**Data excerpts**
=== Begin Enclosure ===

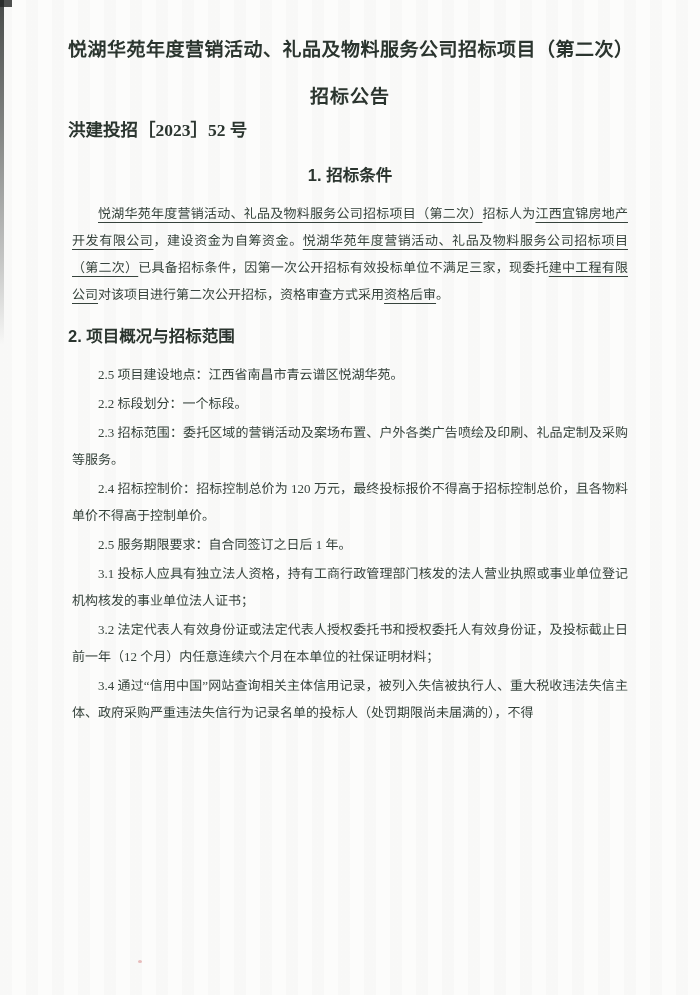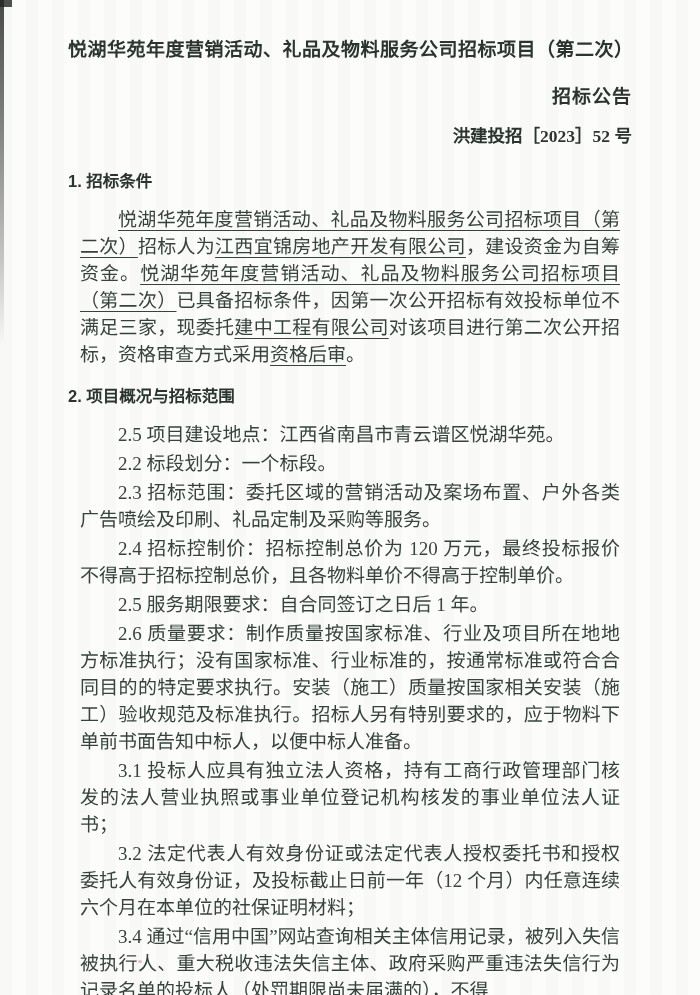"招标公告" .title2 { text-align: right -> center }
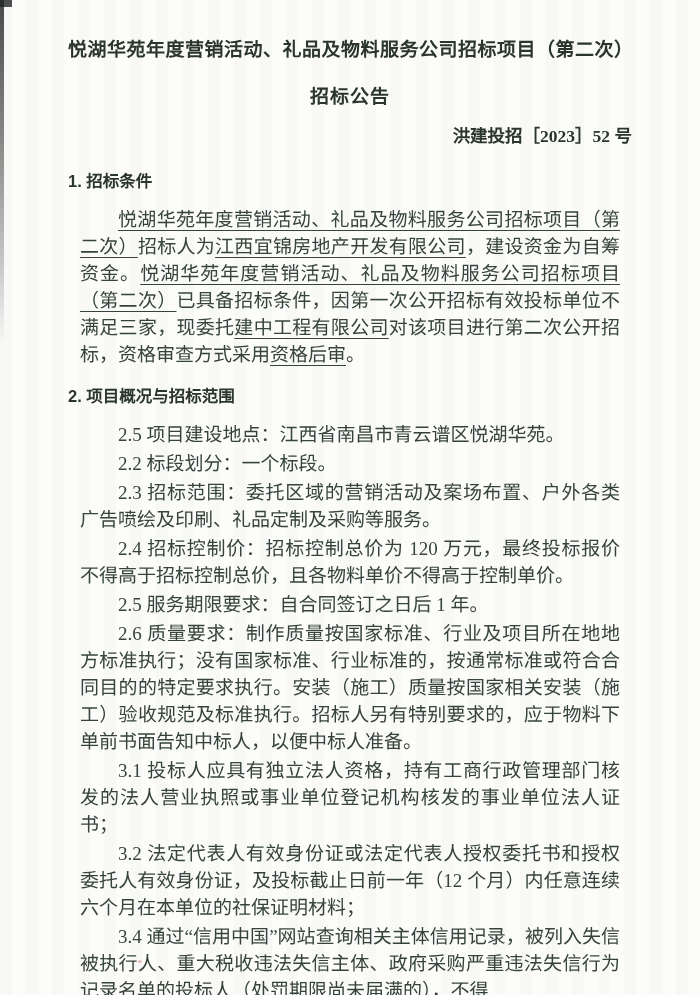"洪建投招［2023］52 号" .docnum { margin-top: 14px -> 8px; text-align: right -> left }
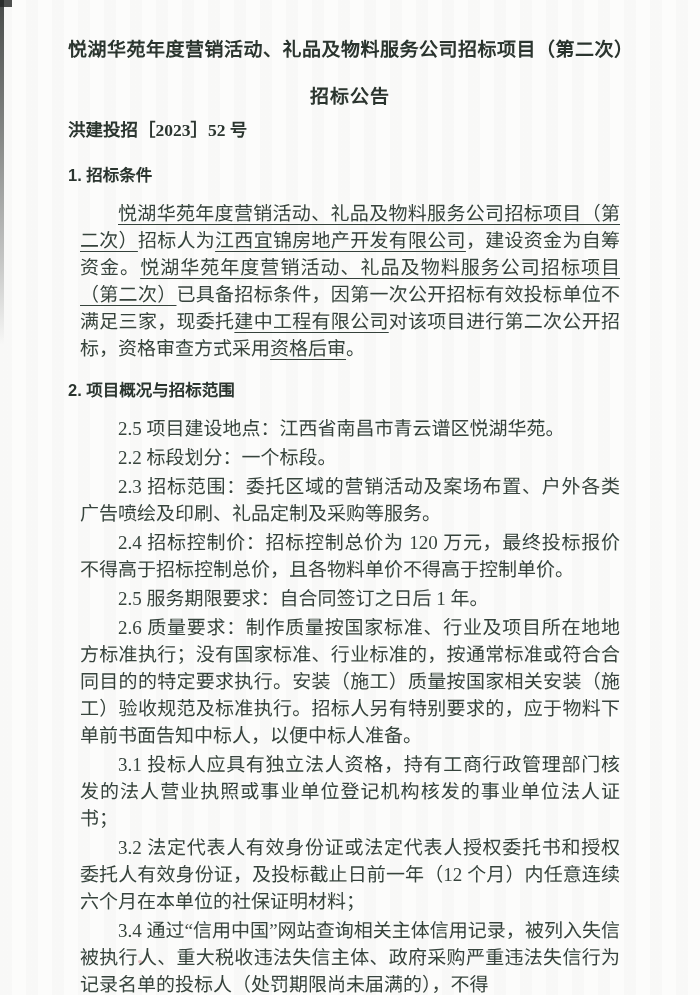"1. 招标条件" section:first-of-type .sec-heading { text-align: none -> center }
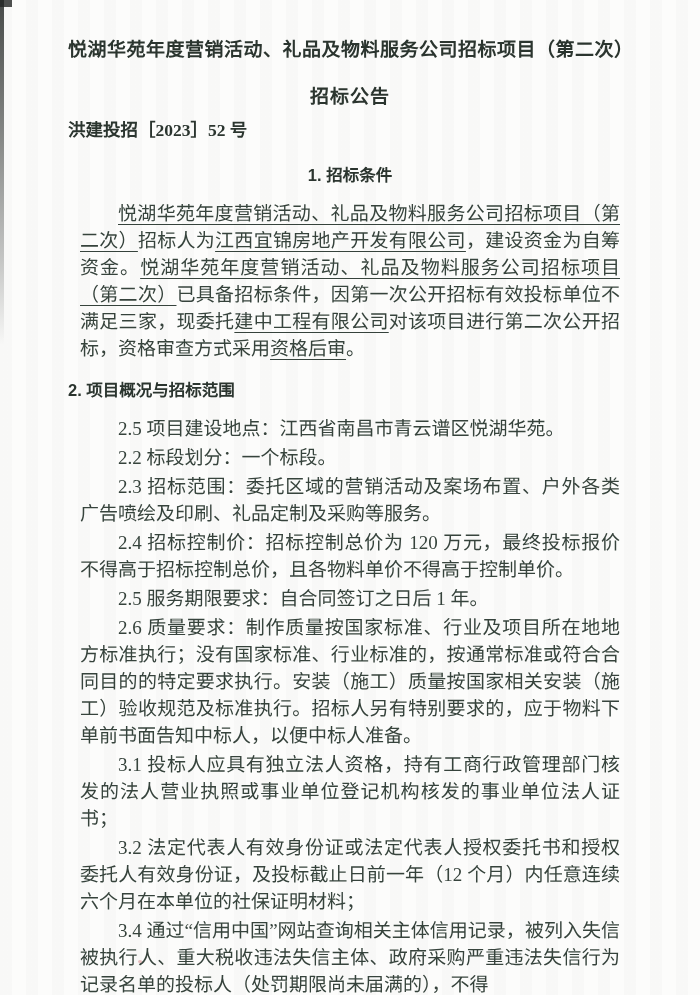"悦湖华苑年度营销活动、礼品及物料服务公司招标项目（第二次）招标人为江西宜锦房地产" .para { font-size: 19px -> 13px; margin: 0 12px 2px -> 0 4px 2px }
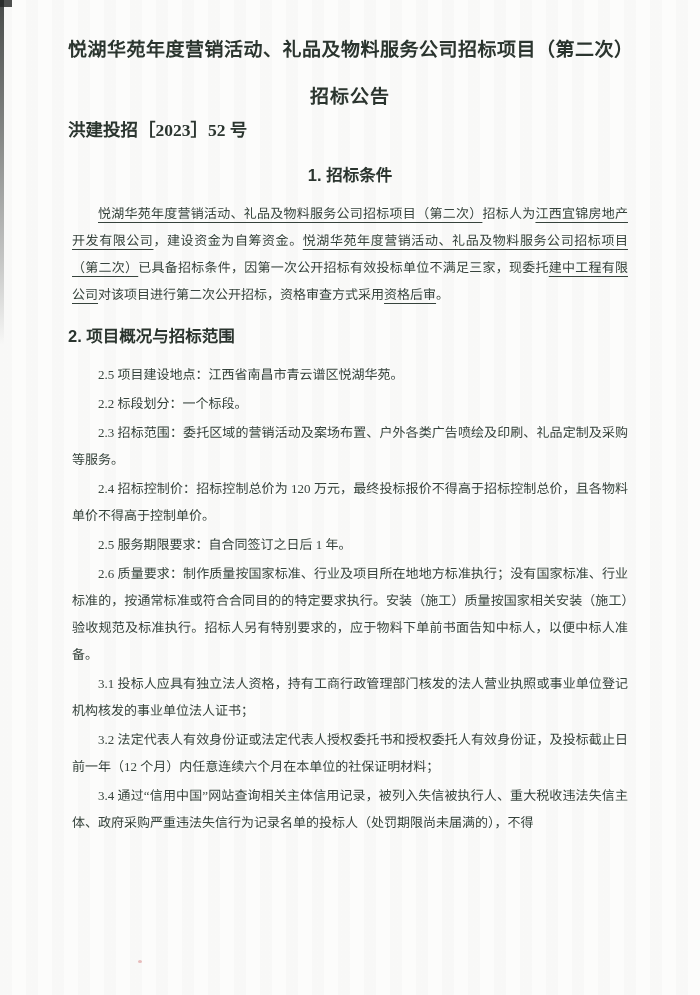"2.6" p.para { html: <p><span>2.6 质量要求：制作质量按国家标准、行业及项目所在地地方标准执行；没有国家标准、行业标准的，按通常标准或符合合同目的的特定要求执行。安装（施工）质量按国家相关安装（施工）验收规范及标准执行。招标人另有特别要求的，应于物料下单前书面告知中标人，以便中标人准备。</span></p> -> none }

=== End Enclosure ===

**Prompt**
From the line with "font-size: 19px ->" through the final line of the data above, copy everything exactly, both ends included, but not the pictures.

**Problem solution**
"悦湖华苑年度营销活动、礼品及物料服务公司招标项目（第二次）招标人为江西宜锦房地产" .para { font-size: 19px -> 13px; margin: 0 12px 2px -> 0 4px 2px }
"2.6" p.para { html: <p><span>2.6 质量要求：制作质量按国家标准、行业及项目所在地地方标准执行；没有国家标准、行业标准的，按通常标准或符合合同目的的特定要求执行。安装（施工）质量按国家相关安装（施工）验收规范及标准执行。招标人另有特别要求的，应于物料下单前书面告知中标人，以便中标人准备。</span></p> -> none }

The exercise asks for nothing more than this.